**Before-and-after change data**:

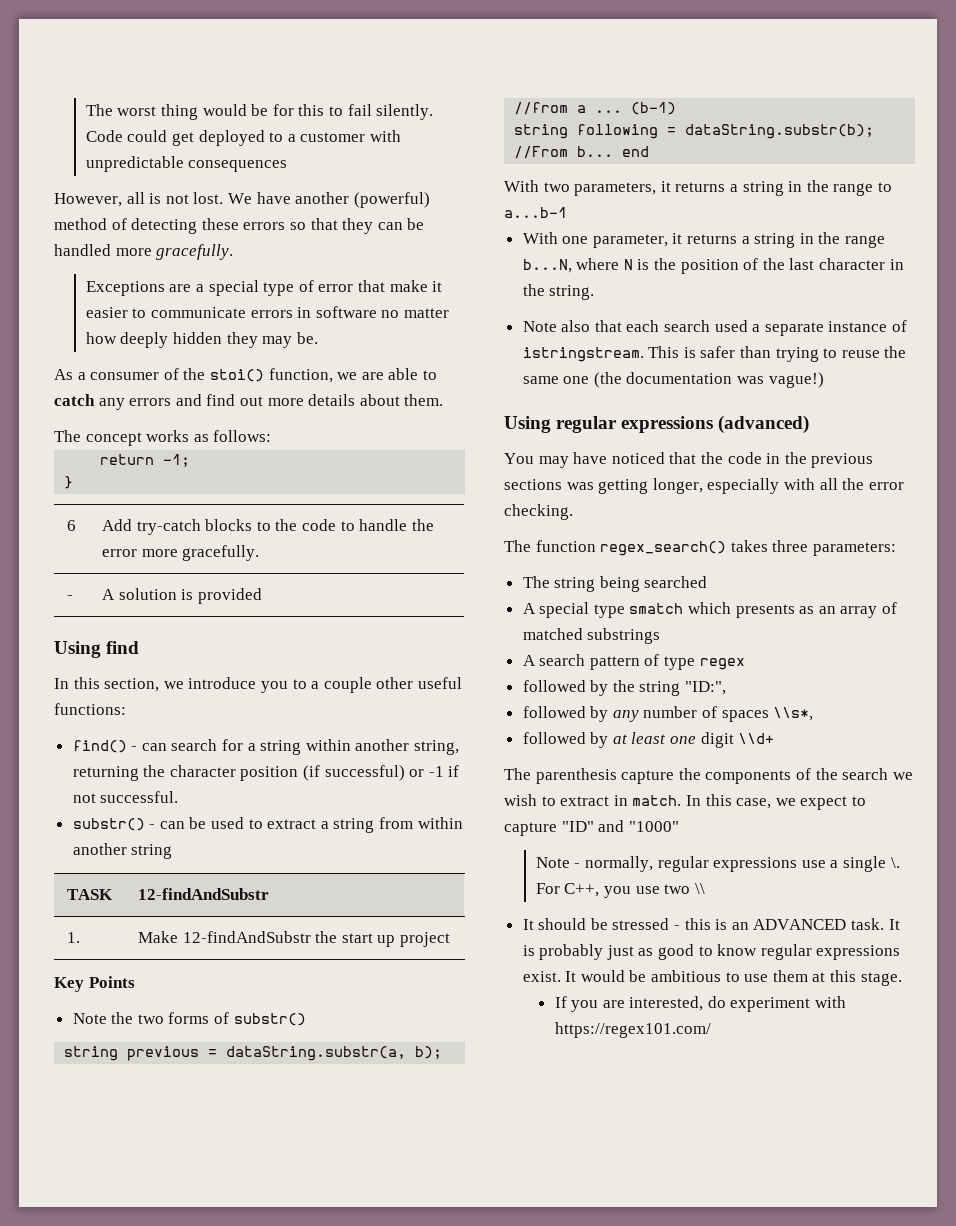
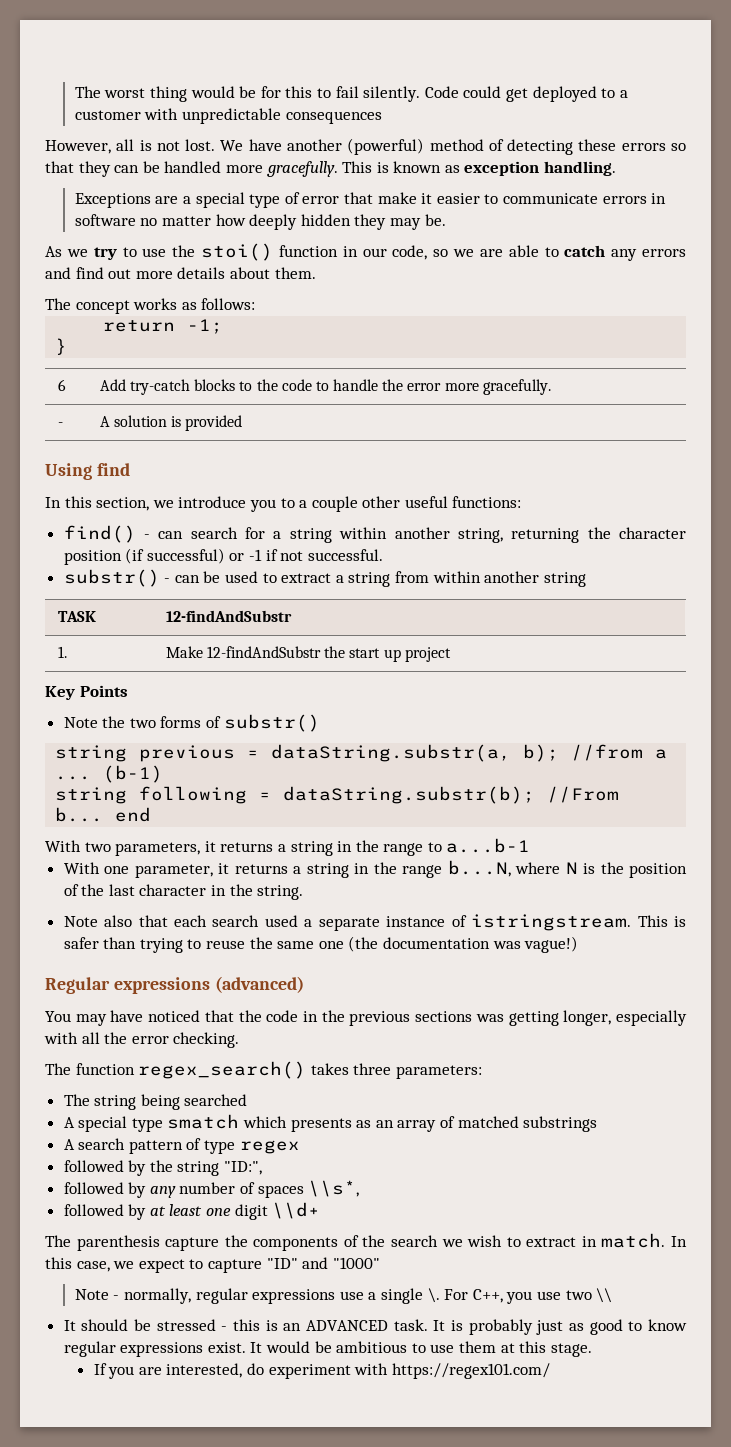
+ This is known as exception handling.
- As a consumer of the stoi() function, we are able to catch any errors and find out more details about them.
+ As we try to use the stoi() function in our code, so we are able to catch any errors and find out more details about them.
- Using regular expressions (advanced)
+ Regular expressions (advanced)

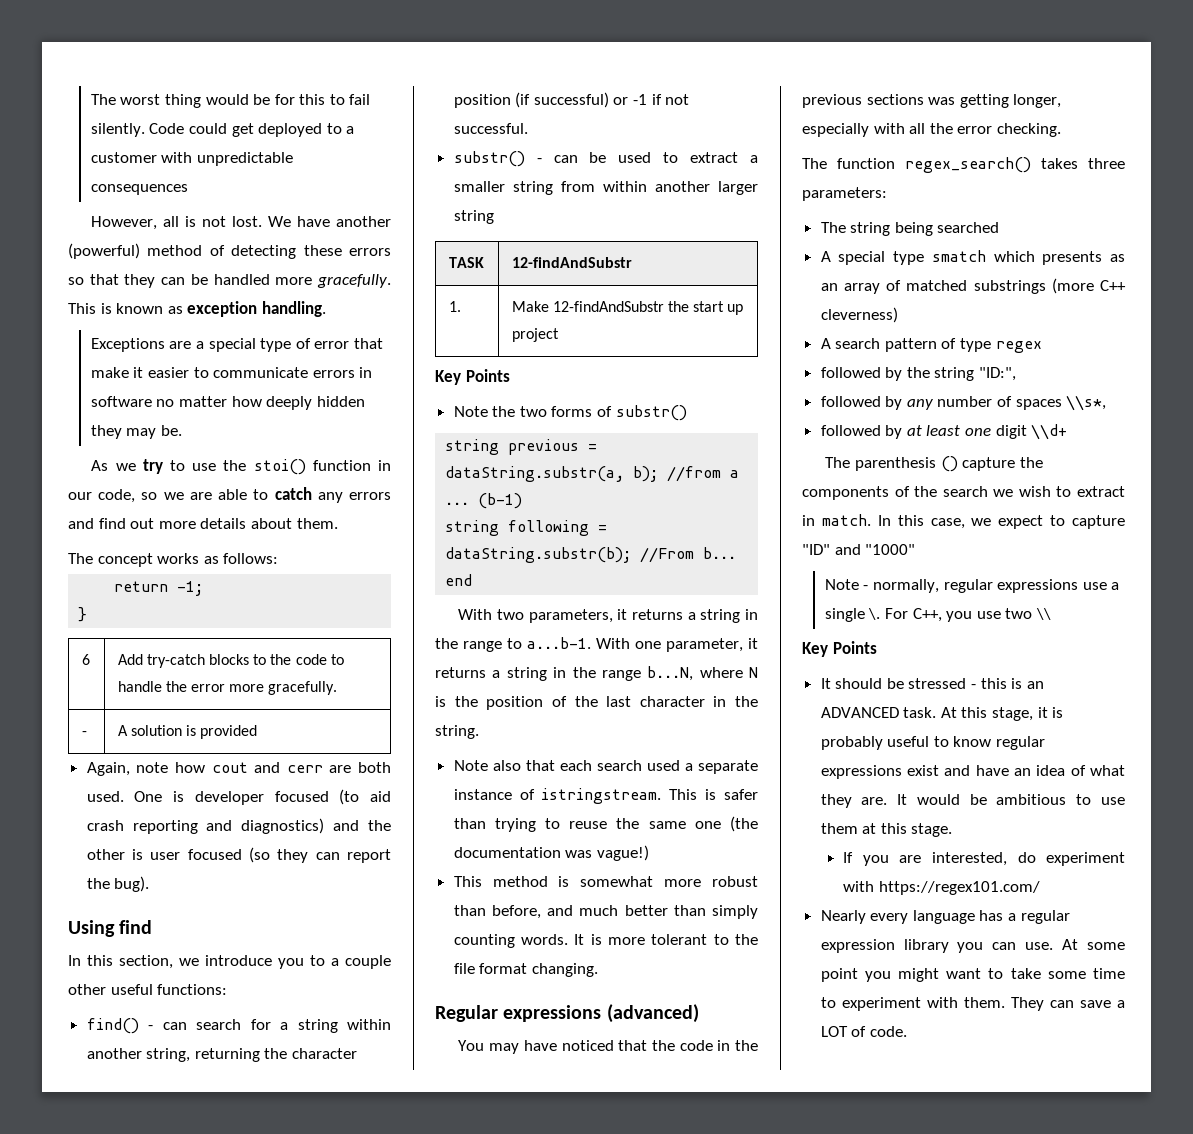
+ Again, note how cout and cerr are both used. One is developer focused (to aid crash reporting and diagnostics) and the other is user focused (so they can report the bug).
- substr() - can be used to extract a string from within another string
+ substr() - can be used to extract a smaller string from within another larger string
- With two parameters, it returns a string in the range to a...b-1
- With one parameter, it returns a string in the range b...N, where N is the position of the last character in the string.
+ With two parameters, it returns a string in the range to a...b-1. With one parameter, it returns a string in the range b...N, where N is the position of the last character in the string.
+ This method is somewhat more robust than before, and much better than simply counting words. It is more tolerant to the file format changing.
- A special type smatch which presents as an array of matched substrings
+ A special type smatch which presents as an array of matched substrings (more C++ cleverness)
- The parenthesis capture the components of the search we wish to extract in match.
+ The parenthesis () capture the components of the search we wish to extract in match.
  For C++, you use two \\
+ Key Points
- It is probably just as good to know regular expressions exist.
+ At this stage, it is probably useful to know regular expressions exist and have an idea of what they are.
+ Nearly every language has a regular expression library you can use. At some point you might want to take some time to experiment with them. They can save a LOT of code.

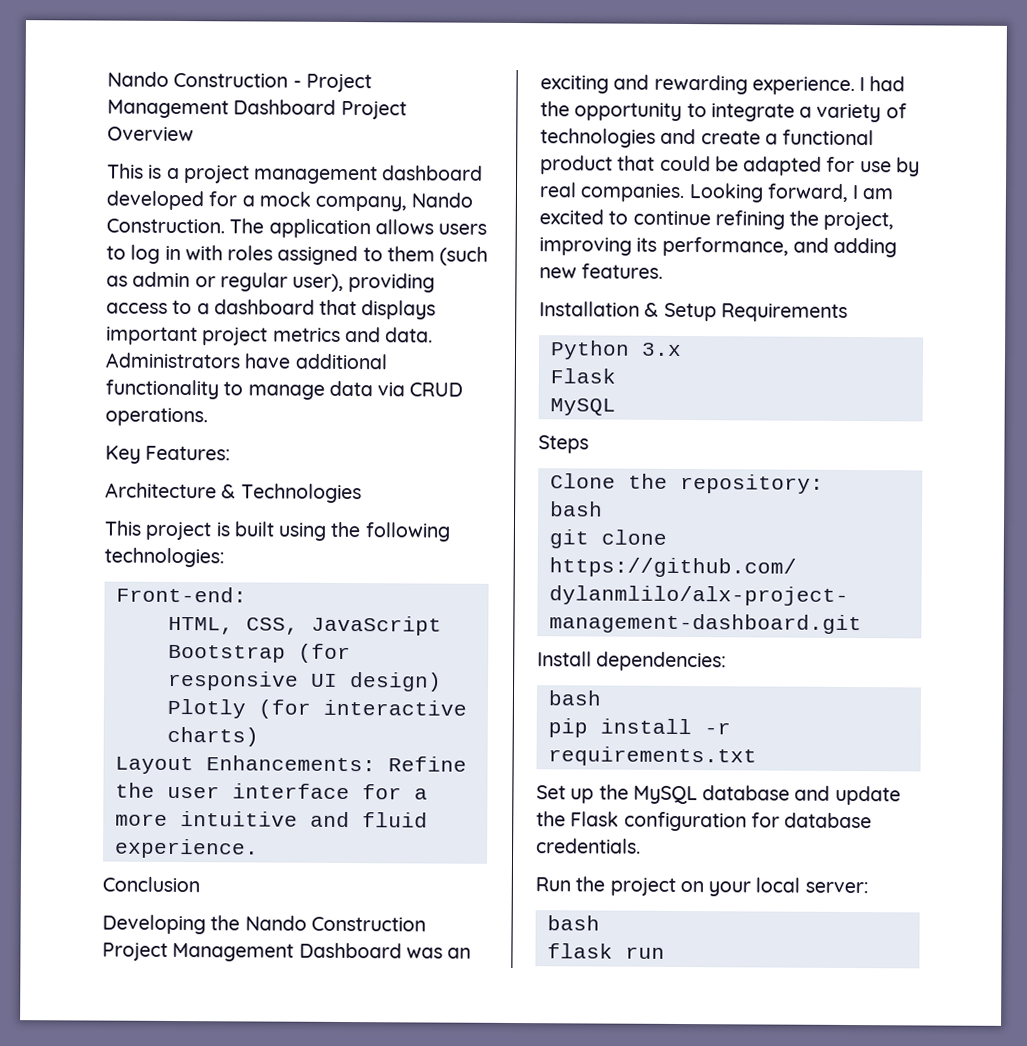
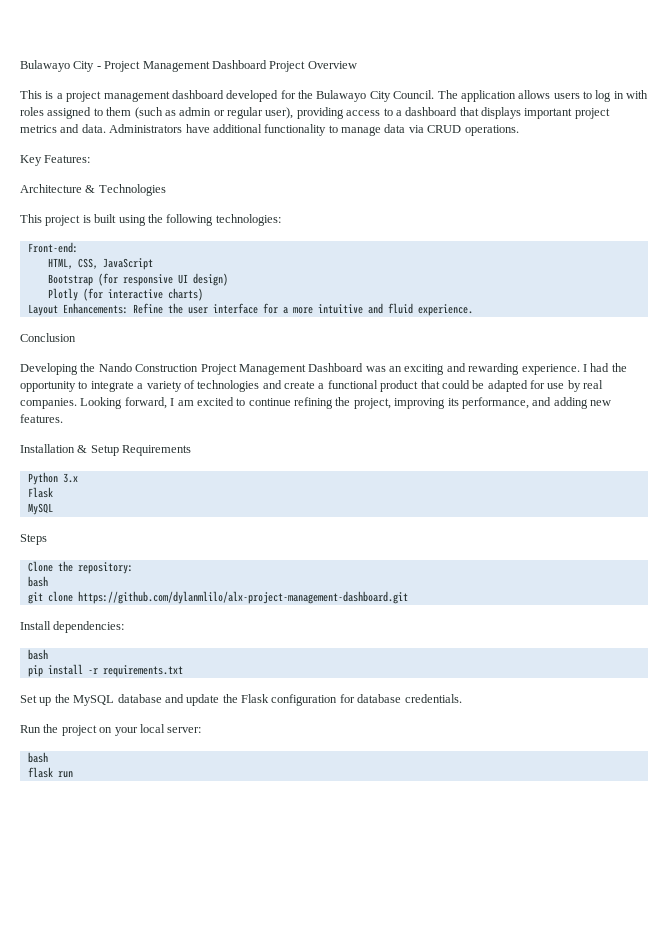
- Nando Construction - Project Management Dashboard Project Overview
+ Bulawayo City - Project Management Dashboard Project Overview
- This is a project management dashboard developed for a mock company, Nando Construction.
+ This is a project management dashboard developed for the Bulawayo City Council.

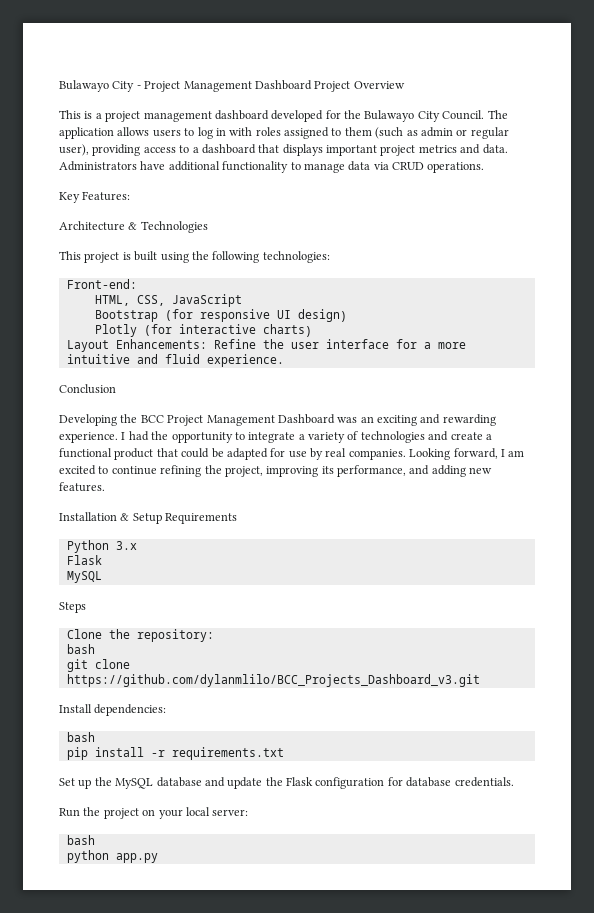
- Developing the Nando Construction Project Management Dashboard was an exciting and rewarding experience.
+ Developing the BCC Project Management Dashboard was an exciting and rewarding experience.
- git clone https://github.com/dylanmlilo/alx-project-management-dashboard.git
+ git clone https://github.com/dylanmlilo/BCC_Projects_Dashboard_v3.git
- flask run
+ python app.py

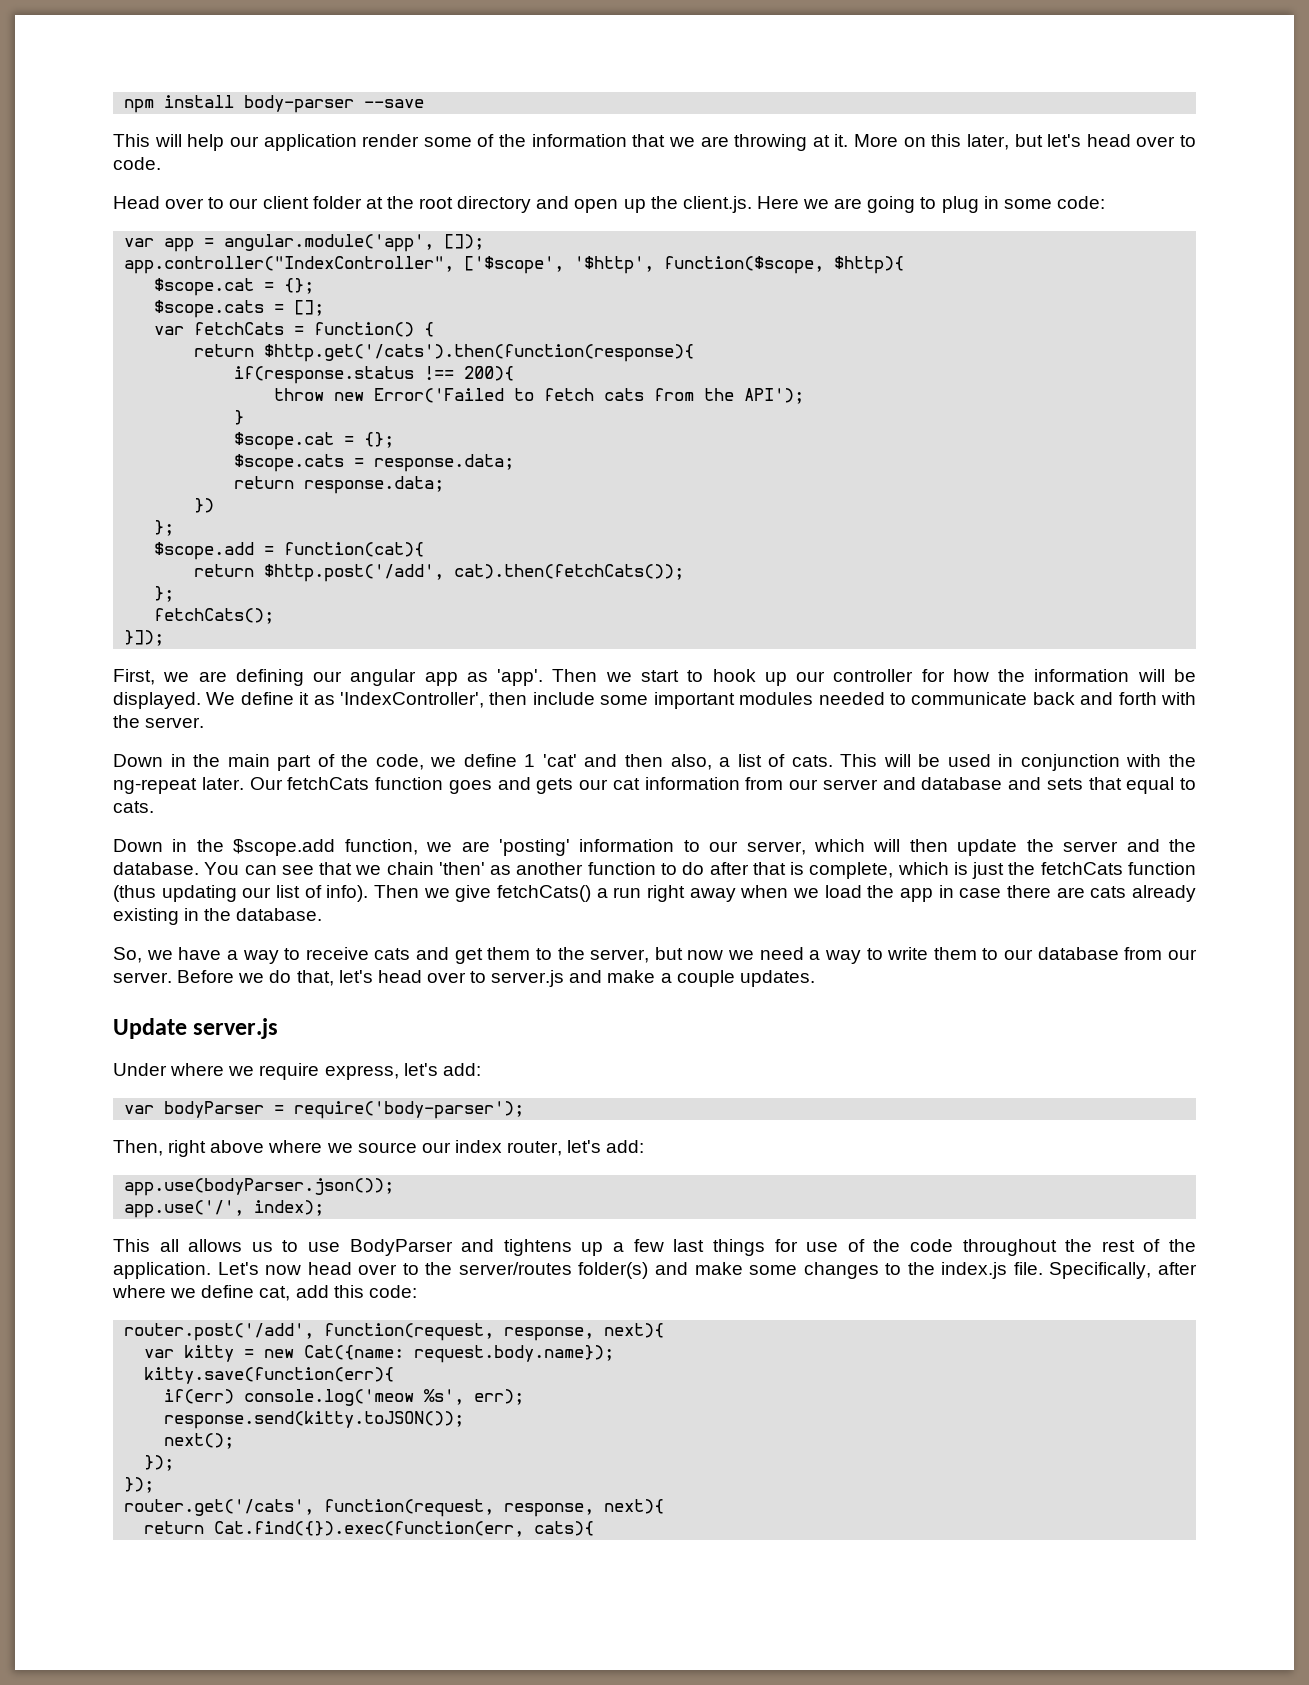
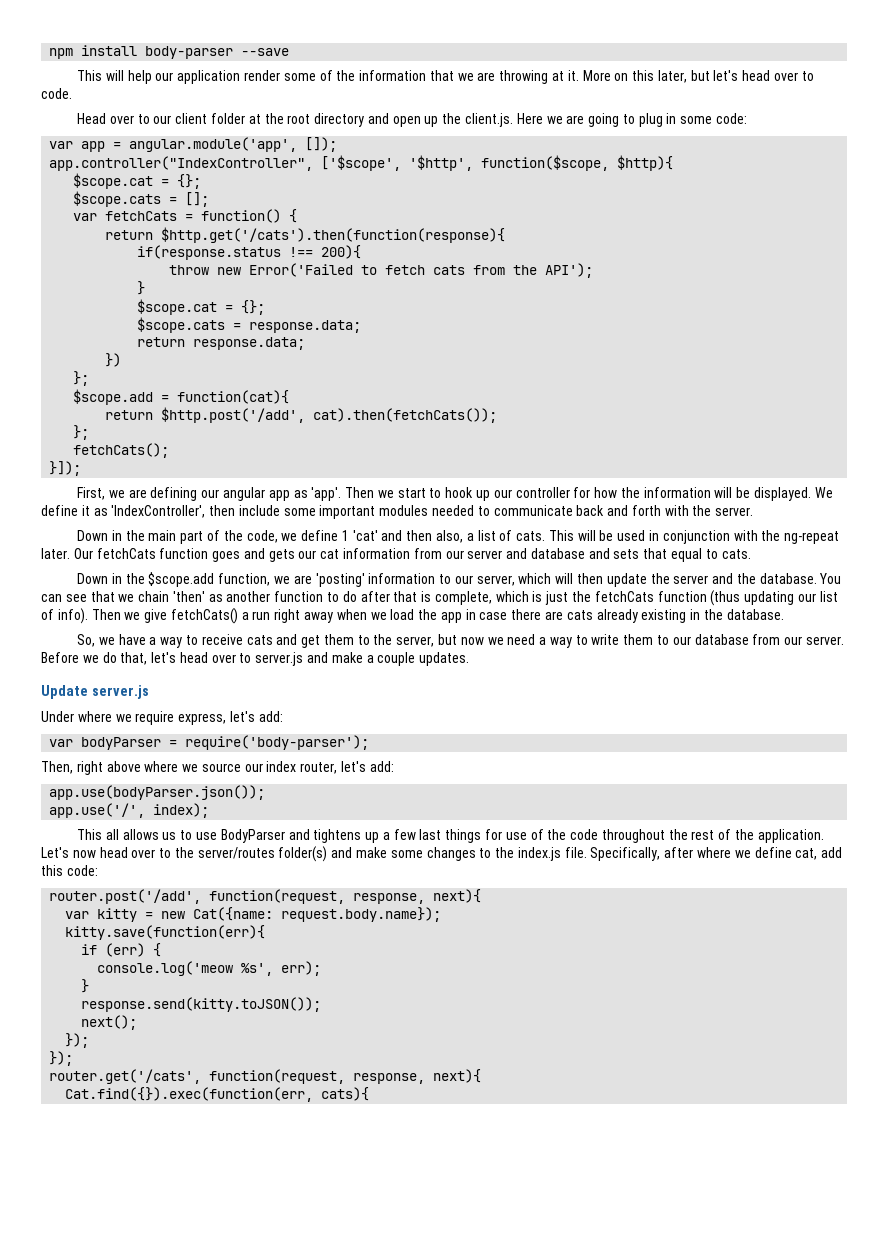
- if(err) console.log('meow %s', err);
+ if (err) {
+ console.log('meow %s', err);
+ }
- return Cat.find({}).exec(function(err, cats){
+ Cat.find({}).exec(function(err, cats){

**Instructions to follow**:
For the entries above, print exactly the lines between the one with "- Using regular expressions (advanced)" and the one with "another larger string", inclusive, with no pictures.

**Response area**:
- Using regular expressions (advanced)
+ Regular expressions (advanced)

+ Again, note how cout and cerr are both used. One is developer focused (to aid crash reporting and diagnostics) and the other is user focused (so they can report the bug).
- substr() - can be used to extract a string from within another string
+ substr() - can be used to extract a smaller string from within another larger string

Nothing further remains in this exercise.